▶ [WORK ORDER] Every record is to be copied unchanged, except that its pictures are removed.

#### THE RECORDS

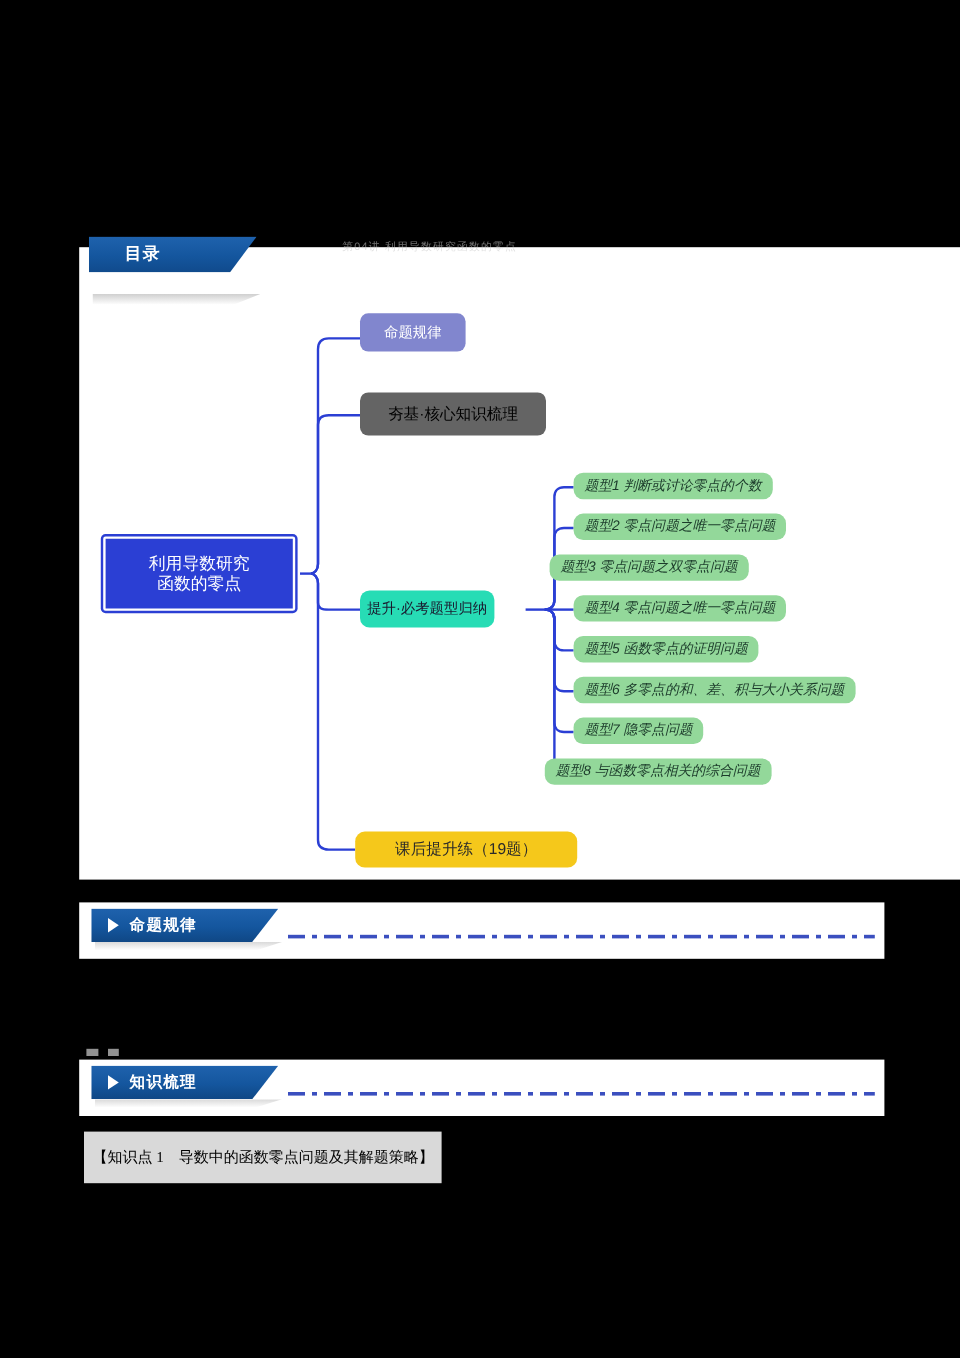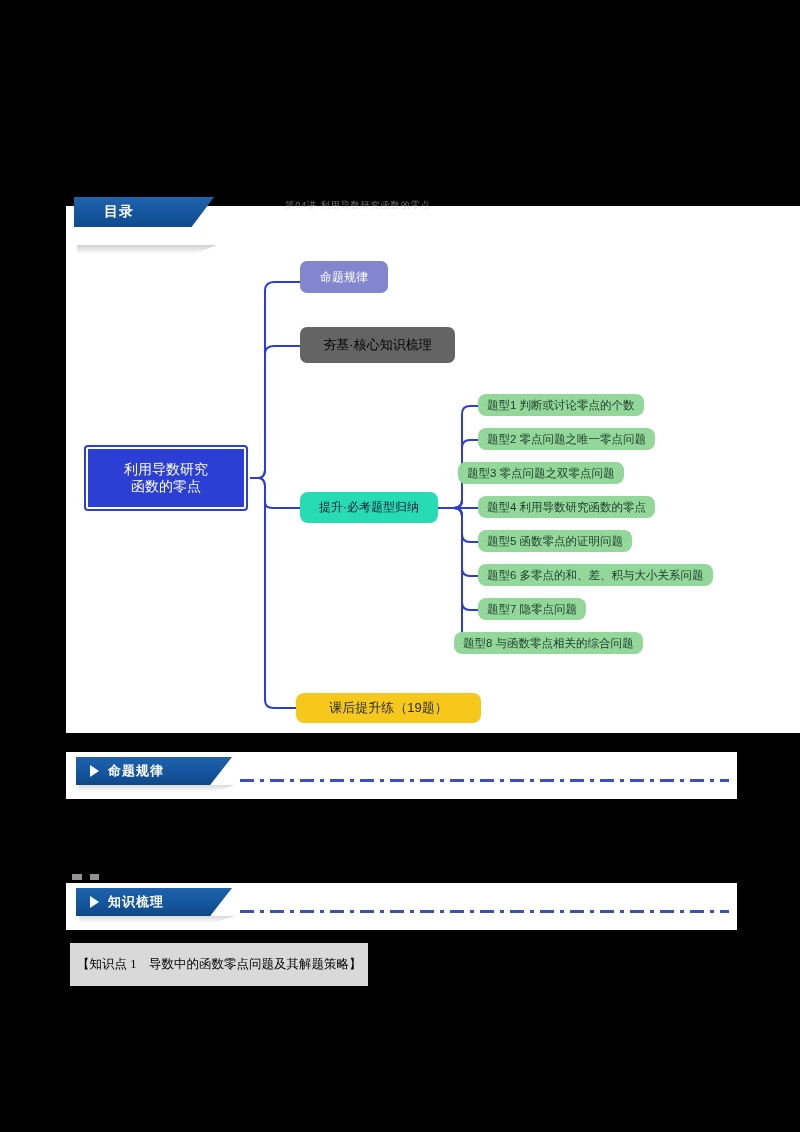--- a/index.html
+++ b/index.html
@@ -110,21 +110,21 @@
   .node-grey {
     left: 234px; top: 121px;
     width: 155px; height: 36px;
     background: #646464;
     color: #000000;
     font-size: 13px;
     border-radius: 7px;
   }
   .node-teal {
     left: 234px; top: 286px;
-    width: 138px; height: 31px;
+    width: 112px; height: 31px;
     background: #27dcb5;
     color: #1a1a2e;
     font-size: 12px;
     border-radius: 8px;
   }
   .node-yellow {
     left: 230px; top: 487px;
     width: 185px; height: 30px;
     background: #f5c81b;
     color: #2a2a2a;
@@ -133,20 +133,21 @@
   }
 
   .node-green {
     background: #93d89a;
     color: #1b3a2a;
     font-size: 11.5px;
     border-radius: 8px;
     height: 22px;
     padding: 0 9px;
     justify-content: flex-start;
+    font-style: italic;
   }
 
   
   .section-banner {
     position: absolute;
     height: 28px;
     background: linear-gradient(180deg, #1f62ad 0%, #14569e 55%, #0f4785 100%);
     clip-path: polygon(0 0, 100% 0, 86% 100%, 0 100%);
     display: flex;
     align-items: center;
@@ -267,21 +268,21 @@
   </div>
 
   <div class="node node-purple">命题规律</div>
   <div class="node node-grey">夯基·核心知识梳理</div>
   <div class="node node-teal">提升·必考题型归纳</div>
   <div class="node node-yellow">课后提升练（19题）</div>
 
   <div class="node node-green" style="left:412px; top:188px;">题型1 判断或讨论零点的个数</div>
   <div class="node node-green" style="left:412px; top:222px;">题型2 零点问题之唯一零点问题</div>
   <div class="node node-green" style="left:392px; top:256px;">题型3 零点问题之双零点问题</div>
-  <div class="node node-green" style="left:412px; top:290px;">题型4 利用导数研究函数的零点</div>
+  <div class="node node-green" style="left:412px; top:290px;">题型4 零点问题之唯一零点问题</div>
   <div class="node node-green" style="left:412px; top:324px;">题型5 函数零点的证明问题</div>
   <div class="node node-green" style="left:412px; top:358px;">题型6 多零点的和、差、积与大小关系问题</div>
   <div class="node node-green" style="left:412px; top:392px;">题型7 隐零点问题</div>
   <div class="node node-green" style="left:388px; top:426px;">题型8 与函数零点相关的综合问题</div>
 </div>
 
 <div class="banner-shadow" id="banner-1-shadow"></div>
 <div class="section-banner" id="banner-1">
   <span class="tri"></span>
   <span class="label">命题规律</span>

########

▶ [RESPONSE AREA]
--- a/index.html
+++ b/index.html
@@ -110,21 +110,21 @@
   .node-grey {
     left: 234px; top: 121px;
     width: 155px; height: 36px;
     background: #646464;
     color: #000000;
     font-size: 13px;
     border-radius: 7px;
   }
   .node-teal {
     left: 234px; top: 286px;
-    width: 138px; height: 31px;
+    width: 112px; height: 31px;
     background: #27dcb5;
     color: #1a1a2e;
     font-size: 12px;
     border-radius: 8px;
   }
   .node-yellow {
     left: 230px; top: 487px;
     width: 185px; height: 30px;
     background: #f5c81b;
     color: #2a2a2a;
@@ -133,20 +133,21 @@
   }
 
   .node-green {
     background: #93d89a;
     color: #1b3a2a;
     font-size: 11.5px;
     border-radius: 8px;
     height: 22px;
     padding: 0 9px;
     justify-content: flex-start;
+    font-style: italic;
   }
 
   
   .section-banner {
     position: absolute;
     height: 28px;
     background: linear-gradient(180deg, #1f62ad 0%, #14569e 55%, #0f4785 100%);
     clip-path: polygon(0 0, 100% 0, 86% 100%, 0 100%);
     display: flex;
     align-items: center;
@@ -267,21 +268,21 @@
   </div>
 
   <div class="node node-purple">命题规律</div>
   <div class="node node-grey">夯基·核心知识梳理</div>
   <div class="node node-teal">提升·必考题型归纳</div>
   <div class="node node-yellow">课后提升练（19题）</div>
 
   <div class="node node-green" style="left:412px; top:188px;">题型1 判断或讨论零点的个数</div>
   <div class="node node-green" style="left:412px; top:222px;">题型2 零点问题之唯一零点问题</div>
   <div class="node node-green" style="left:392px; top:256px;">题型3 零点问题之双零点问题</div>
-  <div class="node node-green" style="left:412px; top:290px;">题型4 利用导数研究函数的零点</div>
+  <div class="node node-green" style="left:412px; top:290px;">题型4 零点问题之唯一零点问题</div>
   <div class="node node-green" style="left:412px; top:324px;">题型5 函数零点的证明问题</div>
   <div class="node node-green" style="left:412px; top:358px;">题型6 多零点的和、差、积与大小关系问题</div>
   <div class="node node-green" style="left:412px; top:392px;">题型7 隐零点问题</div>
   <div class="node node-green" style="left:388px; top:426px;">题型8 与函数零点相关的综合问题</div>
 </div>
 
 <div class="banner-shadow" id="banner-1-shadow"></div>
 <div class="section-banner" id="banner-1">
   <span class="tri"></span>
   <span class="label">命题规律</span>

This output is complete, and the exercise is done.